# Dominant 3 letter name for male gsd.



## Ilovemydog (Dec 6, 2009)

ive had my pup a couple days now and still no luck picking a name...first it was Rocco, then Gauge... I saw "Tsar" on the mainpage...BEAUTIFUL dog maybe the most impressive gsd ive ever seen no offense to anyone..and I like the name they picked for him also the meaning behind it, but I just wouldnt feel right using it can someone help me with a good three letter dominant name but im open for anything else. I love chevy cars but "camaro" is just to long and I cant seem to find a car part that sounds right except "turbo" but I dont have a Turbo in my car and I dont want to name my dog after my friends car part. I also like offroading...thought about naming him "Kawi" short for Kawasaki but That names fits better for an Akita...My last dog was named "Sam" Gsd/akita (RIP greatest dog ever) had him since i was 7 im 24 now..just yesterday I found out "sam" is the most common dog name in North America  Also the name of the gsd in "I am Legend"....hm "Legend" another good name..thanks everyone.


----------



## MustLoveGSDs (Oct 31, 2008)

ideas..

Khan
Jax
Jag
Ace
Axel
Kane
Oz
Rommel
Thor


----------



## Fodder (Oct 21, 2007)

well, for what its worth... i doubt that Tsar on the main page is the only Tsar









as far as 3 letter names, there is always Max & Rex... Dax is really nice too, and not so common. i've always liked Cruz, as well as Brick.

Photos always help


----------



## Remo (Sep 8, 2004)

I think Max is even more comman than Rex. At least it has been in our rescue. The most common names that have passed through our group are Max, Rocky, Dakota, and Lady. 

How about Enzo?


----------



## Riley's Mom (Jun 7, 2007)

Could you post a photo? That might help jog a brain cell or two.


----------



## SuzyE (Apr 22, 2005)

Ace


----------



## Riley's Mom (Jun 7, 2007)

One way to hunt up a name is visit the rescue sites and humane society sites, read the names for the posted dogs.


----------



## AbbyK9 (Oct 11, 2005)

The dog in "I Am Legend" is called Sam in the movie and Abbey in real life.

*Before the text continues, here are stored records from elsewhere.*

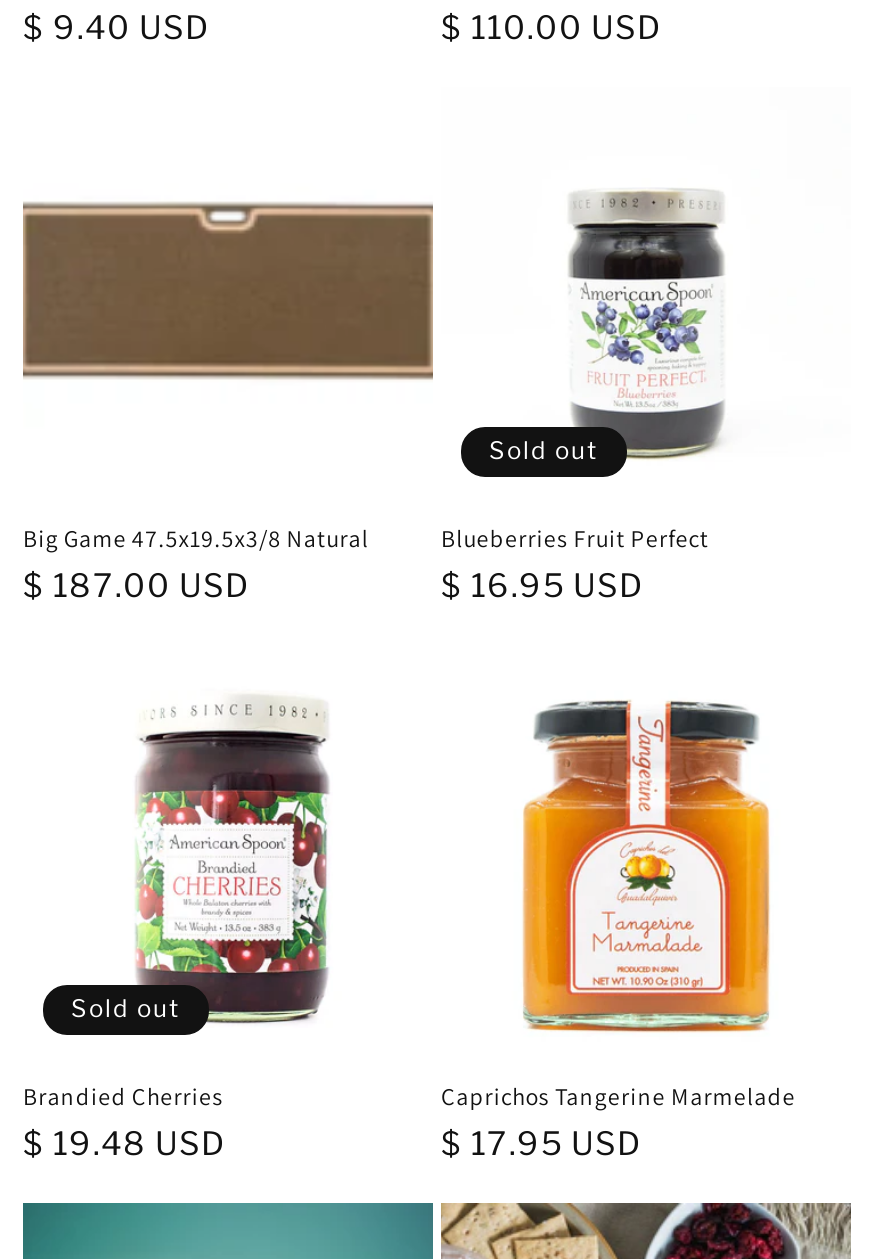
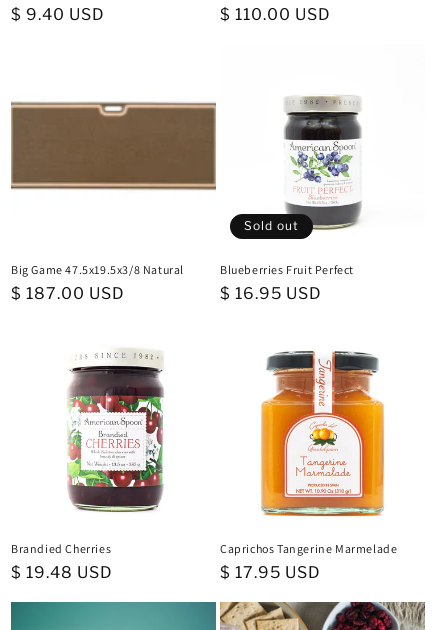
- Sold out
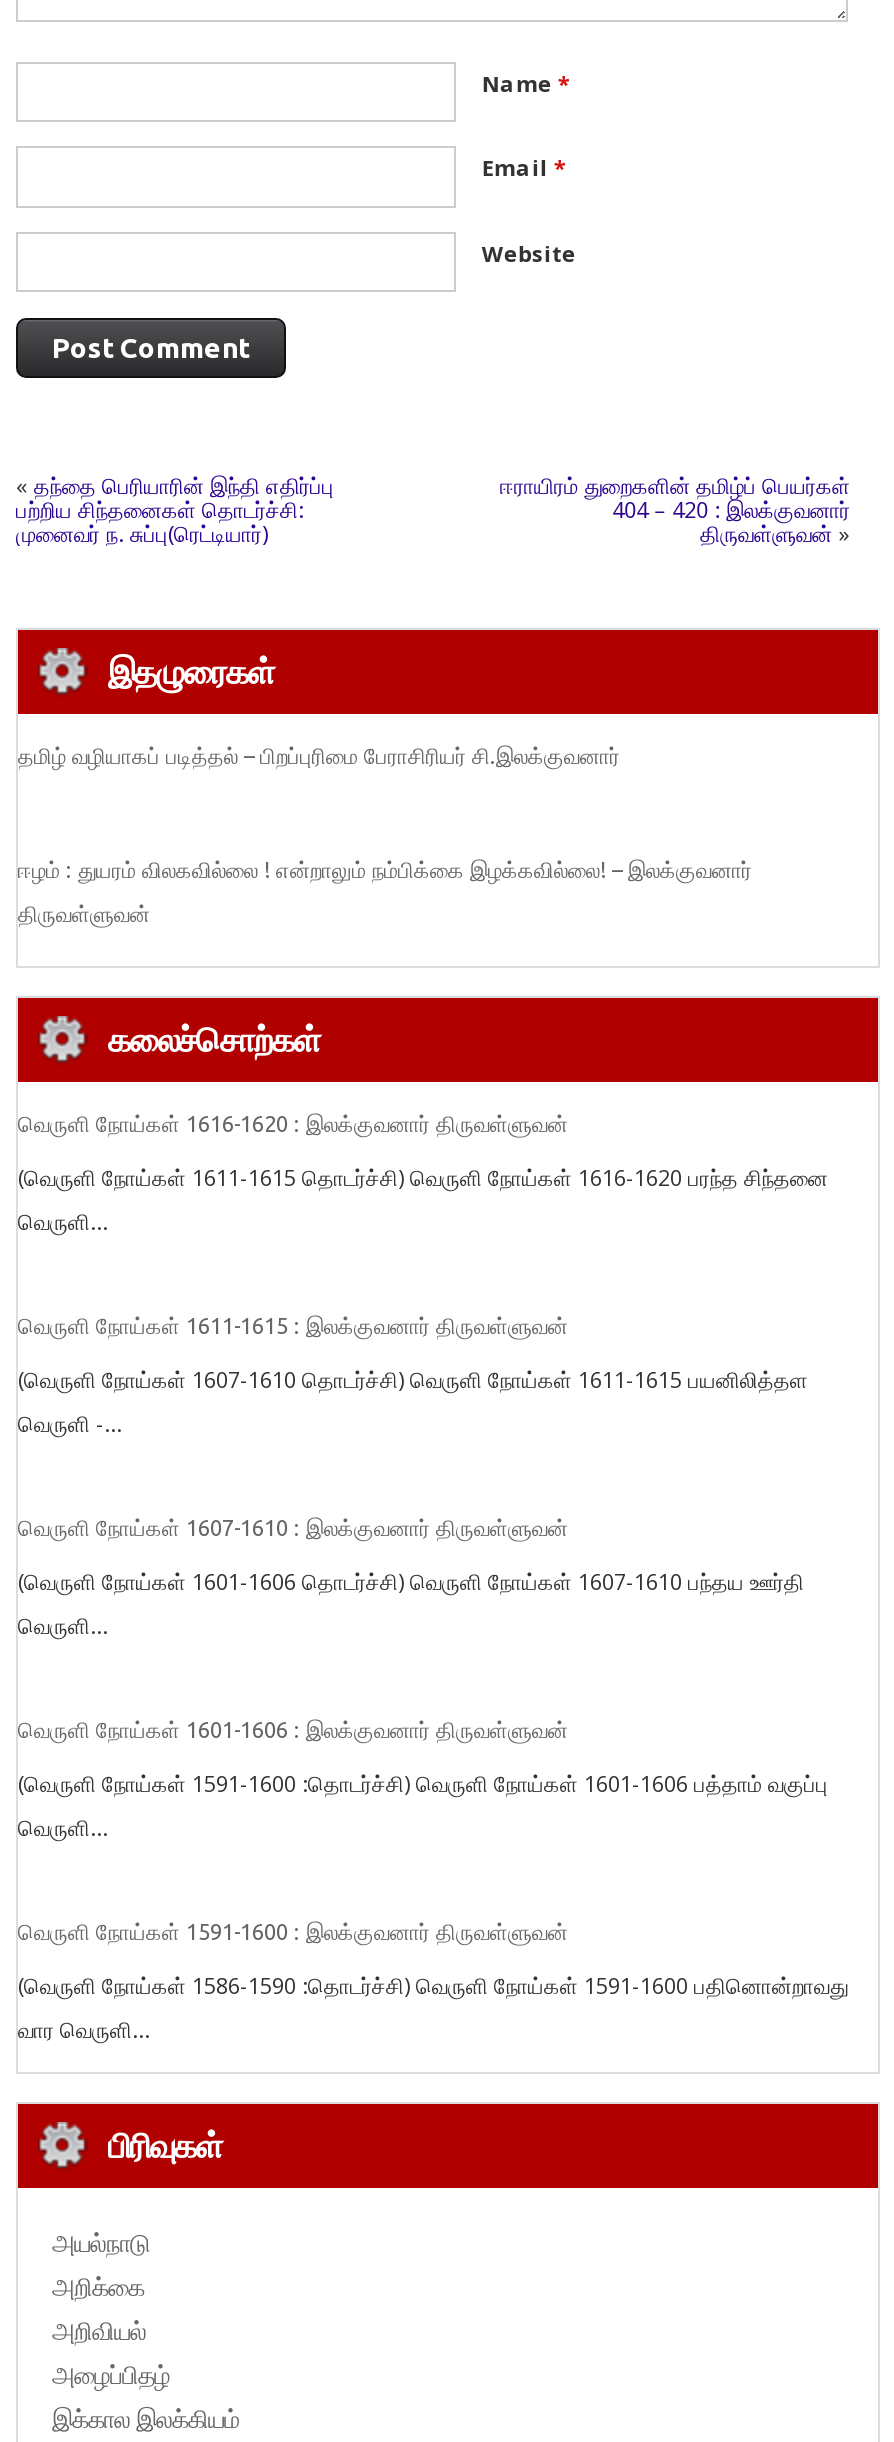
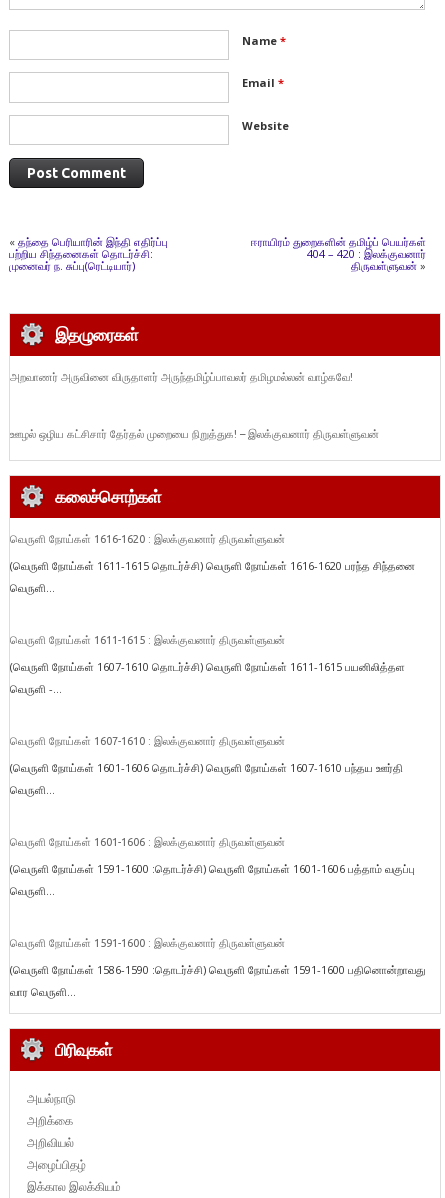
- தமிழ் வழியாகப் படித்தல் – பிறப்புரிமை பேராசிரியர் சி.இலக்குவனார்
+ அறவாணர் அருவினை விருதாளர் அருந்தமிழ்ப்பாவலர் தமிழமல்லன் வாழ்கவே!

- ஈழம் : துயரம் விலகவில்லை ! என்றாலும் நம்பிக்கை இழக்கவில்லை! – இலக்குவனார்
- திருவள்ளுவன்
+ ஊழல் ஒழிய கட்சிசார் தேர்தல் முறையை நிறுத்துக! – இலக்குவனார் திருவள்ளுவன்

Rex (Latin for King) is a very traditional German Shepherd name, especially in Germany. My family had at least three of them.

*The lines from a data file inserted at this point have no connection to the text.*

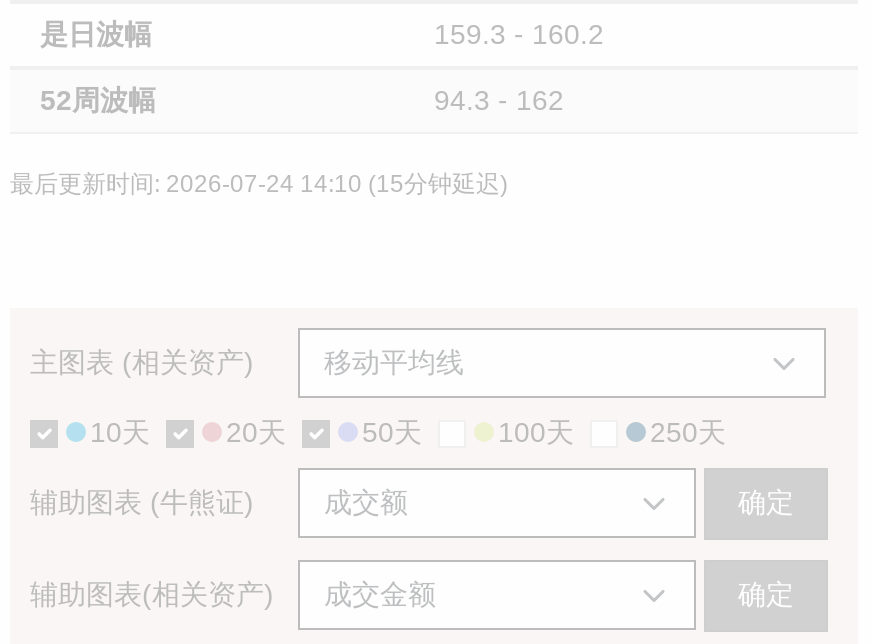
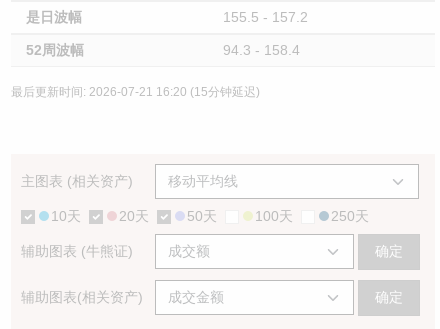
- 159.3 - 160.2
+ 155.5 - 157.2

- 94.3 - 162
+ 94.3 - 158.4

- 最后更新时间: 2026-07-24 14:10 (15分钟延迟)
+ 最后更新时间: 2026-07-21 16:20 (15分钟延迟)
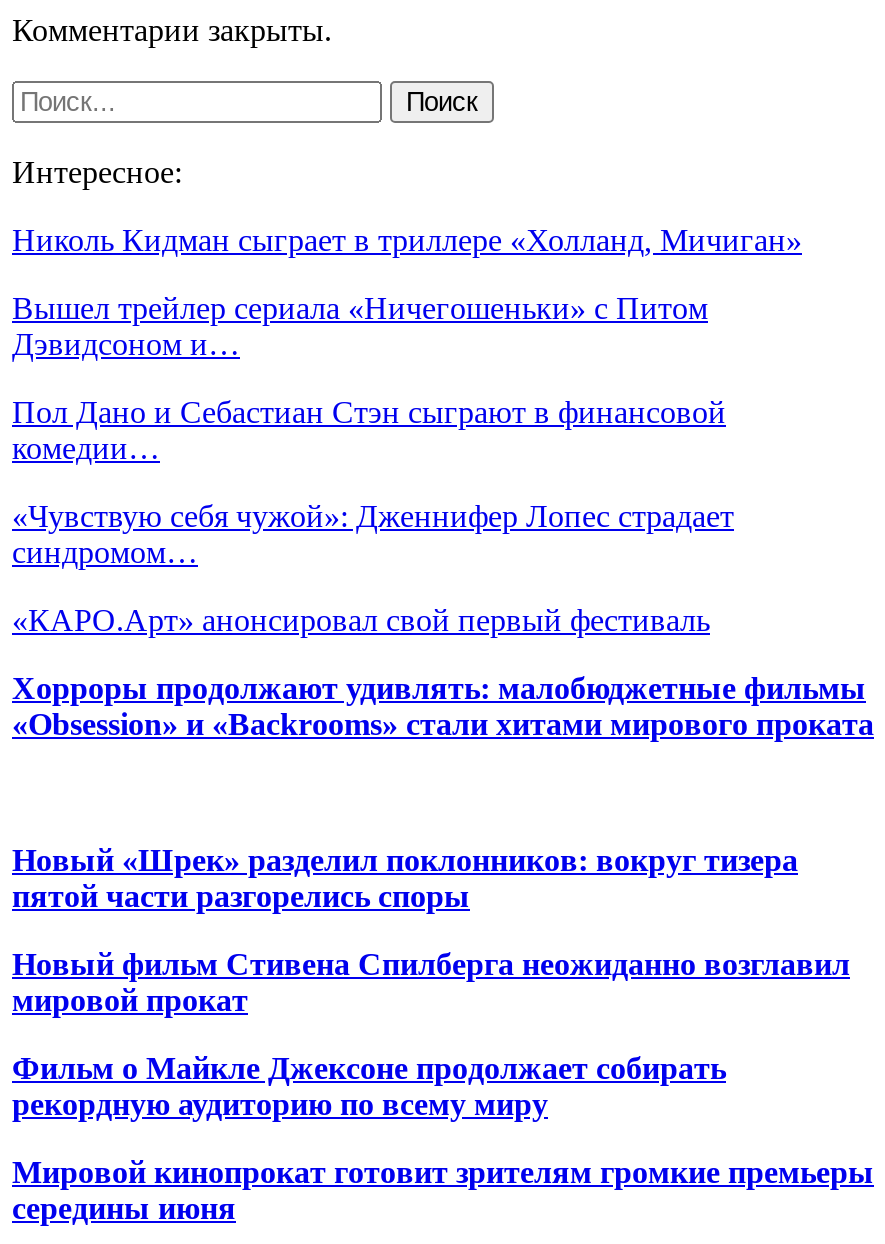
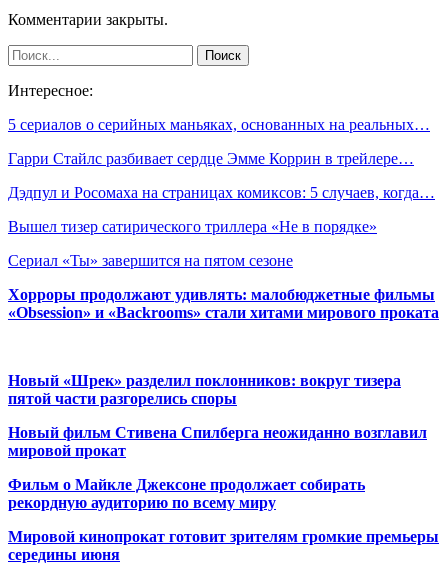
- Николь Кидман сыграет в триллере «Холланд, Мичиган»
+ 5 сериалов о серийных маньяках, основанных на реальных…

- Вышел трейлер сериала «Ничегошеньки» с Питом
- Дэвидсоном и…
+ Гарри Стайлс разбивает сердце Эмме Коррин в трейлере…

- Пол Дано и Себастиан Стэн сыграют в финансовой
- комедии…
+ Дэдпул и Росомаха на страницах комиксов: 5 случаев, когда…

- «Чувствую себя чужой»: Дженнифер Лопес страдает
- синдромом…
+ Вышел тизер сатирического триллера «Не в порядке»

- «КАРО.Арт» анонсировал свой первый фестиваль
+ Сериал «Ты» завершится на пятом сезоне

Another traditional German dog name is Asco, or Asko (my aunt had a dog named Asco), but I've not met any dogs in the US that were named that.


----------



## sgtmom52 (Aug 30, 2008)

*IKE* is a good strong male GSD name.


----------



## HeidiW (Apr 9, 2009)

Wolf
Luke
Lucas
Hans

I like Ike alot.


----------



## SpeedBump (Dec 29, 2008)

Any reason you are limiting yourself to 3 letters?


----------



## arycrest (Feb 28, 2006)

I still like Gauge/Gage the best!

Car names - not necessarily Chevy
CAM (camshaft)
ROD 
VETT (4 letters, sounds like 3 - Corvette)
RAY (Stingray)
ED (1933/40 - Series ED)
CAV (Cavalier)
VAN


----------



## Brightelf (Sep 5, 2001)

Udo, Ulf, Uwe, Kai, Ako.


----------



## Nea (Nov 29, 2009)

I'm not do sure about it sounding dominating..but my husband and I just got our puppy too last Thursday and we named him "Neo" from the Matrix. We figured he is "the One"...hee hee..it was either that or Morpheus or Seraph..


----------



## Ilovemydog (Dec 6, 2009)

it does not have to be 3 letter but three letters seens like it would be more snappy. Unfortunatly I cant post pics as for I am o mobile web, there were a few names mentioned I will run by the family.


----------



## Mandalay (Apr 21, 2008)

There was a male GSD in our CGC class named Khan and I loved that name. I thought it sounded very "regal" and robust.


I also like

Abe
Kilo
Tobi
Zach


----------



## honda_tuner (Apr 12, 2009)

I dont have any three letter names, but I wanted to shed some light on one syllable names. They said you should use two syllable names or more. Studies show that dogs respond better to longer sounding names. Not many people know that or they just dont care, but I thought I will still put it out there. So you can decide.


----------



## JakodaCD OA (May 14, 2000)

a friend of mine had a gsd once named Chevy, I liked the name tho it isn't a real hardcore one..)


----------



## Branca's Mom (Mar 26, 2003)

What letter do you need to start with? or is this for a call name?

How about UZI?


----------



## Fodder (Oct 21, 2007)

> Originally Posted By: Ilovemydogit does not have to be 3 letter but three letters seens like it would be more snappy.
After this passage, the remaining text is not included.